__YOUR GOAL__. Please repeat exactly the lines from the one containing "-299,7 +299,7 @@" through the last line of the records below, both included, and leave out any pictures.

__INFORMATION GIVEN__.
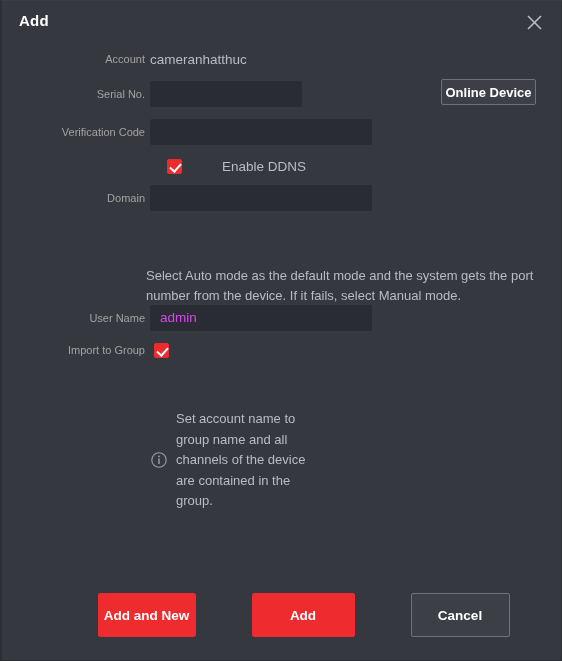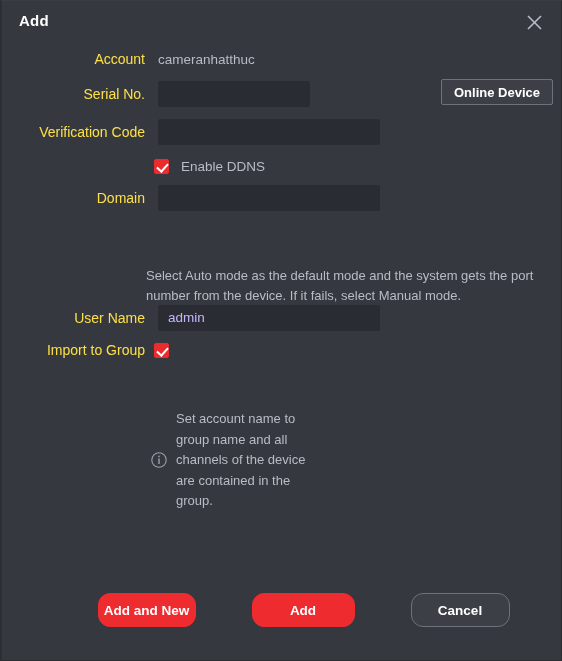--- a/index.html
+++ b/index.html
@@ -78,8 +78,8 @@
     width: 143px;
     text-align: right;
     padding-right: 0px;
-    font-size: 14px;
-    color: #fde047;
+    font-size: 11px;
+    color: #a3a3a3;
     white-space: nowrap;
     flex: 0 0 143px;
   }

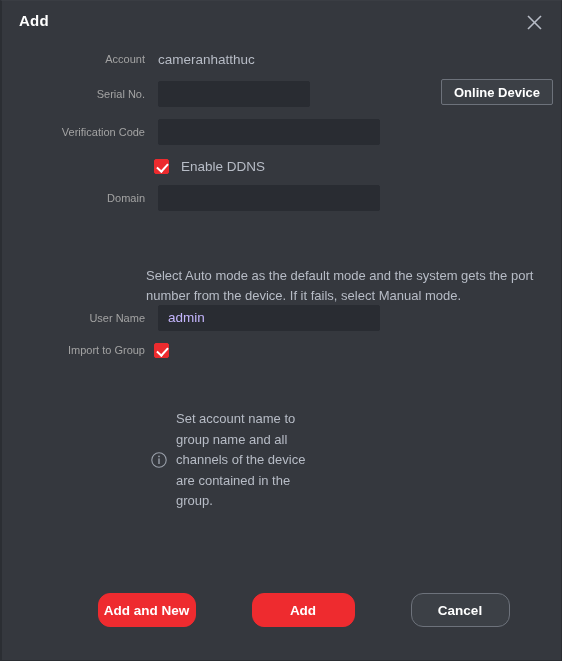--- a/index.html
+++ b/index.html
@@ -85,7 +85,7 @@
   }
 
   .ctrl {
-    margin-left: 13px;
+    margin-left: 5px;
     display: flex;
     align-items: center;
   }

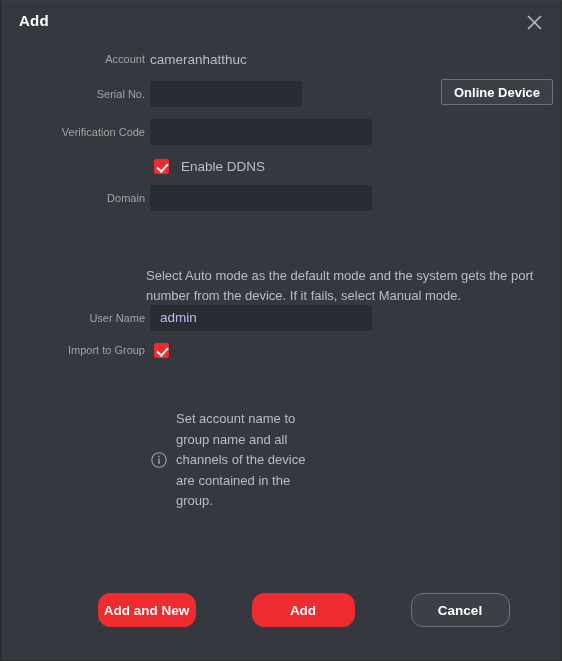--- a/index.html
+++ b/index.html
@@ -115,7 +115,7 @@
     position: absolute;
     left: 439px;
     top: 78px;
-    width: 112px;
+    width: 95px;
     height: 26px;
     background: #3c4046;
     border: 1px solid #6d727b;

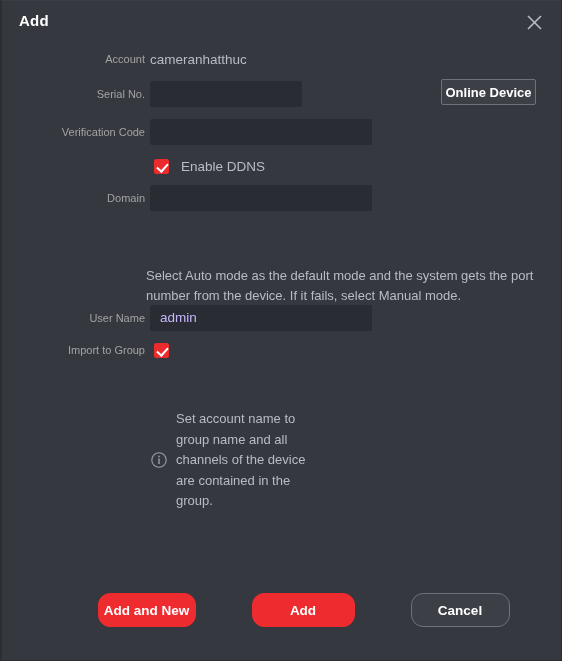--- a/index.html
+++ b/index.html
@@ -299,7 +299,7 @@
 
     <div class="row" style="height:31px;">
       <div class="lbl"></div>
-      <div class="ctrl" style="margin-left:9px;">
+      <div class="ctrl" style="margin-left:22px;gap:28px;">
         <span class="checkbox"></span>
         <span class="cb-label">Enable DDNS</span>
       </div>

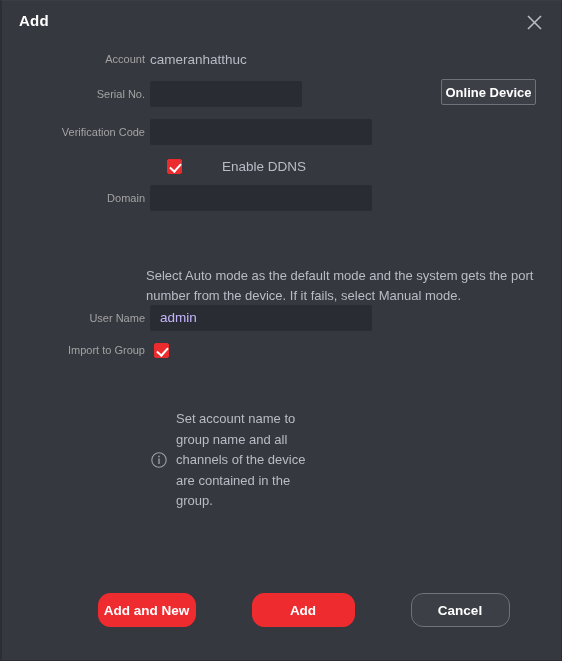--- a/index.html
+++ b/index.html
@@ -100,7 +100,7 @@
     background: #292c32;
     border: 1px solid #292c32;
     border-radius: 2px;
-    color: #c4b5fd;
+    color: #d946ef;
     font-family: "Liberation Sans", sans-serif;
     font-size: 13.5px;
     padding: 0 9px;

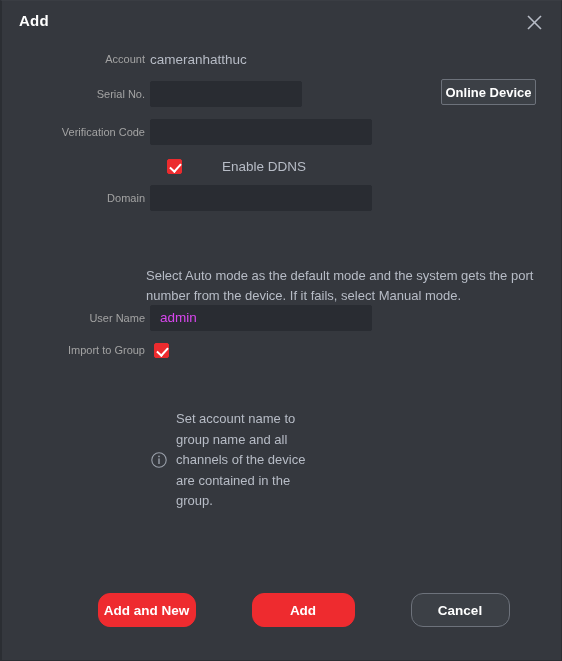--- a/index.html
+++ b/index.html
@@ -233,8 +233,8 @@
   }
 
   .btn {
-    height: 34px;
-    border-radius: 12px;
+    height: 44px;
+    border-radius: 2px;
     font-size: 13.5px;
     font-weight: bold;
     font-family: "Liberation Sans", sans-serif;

__SOLUTION__.
@@ -299,7 +299,7 @@
 
     <div class="row" style="height:31px;">
       <div class="lbl"></div>
-      <div class="ctrl" style="margin-left:9px;">
+      <div class="ctrl" style="margin-left:22px;gap:28px;">
         <span class="checkbox"></span>
         <span class="cb-label">Enable DDNS</span>
       </div>

--- a/index.html
+++ b/index.html
@@ -100,7 +100,7 @@
     background: #292c32;
     border: 1px solid #292c32;
     border-radius: 2px;
-    color: #c4b5fd;
+    color: #d946ef;
     font-family: "Liberation Sans", sans-serif;
     font-size: 13.5px;
     padding: 0 9px;

--- a/index.html
+++ b/index.html
@@ -233,8 +233,8 @@
   }
 
   .btn {
-    height: 34px;
-    border-radius: 12px;
+    height: 44px;
+    border-radius: 2px;
     font-size: 13.5px;
     font-weight: bold;
     font-family: "Liberation Sans", sans-serif;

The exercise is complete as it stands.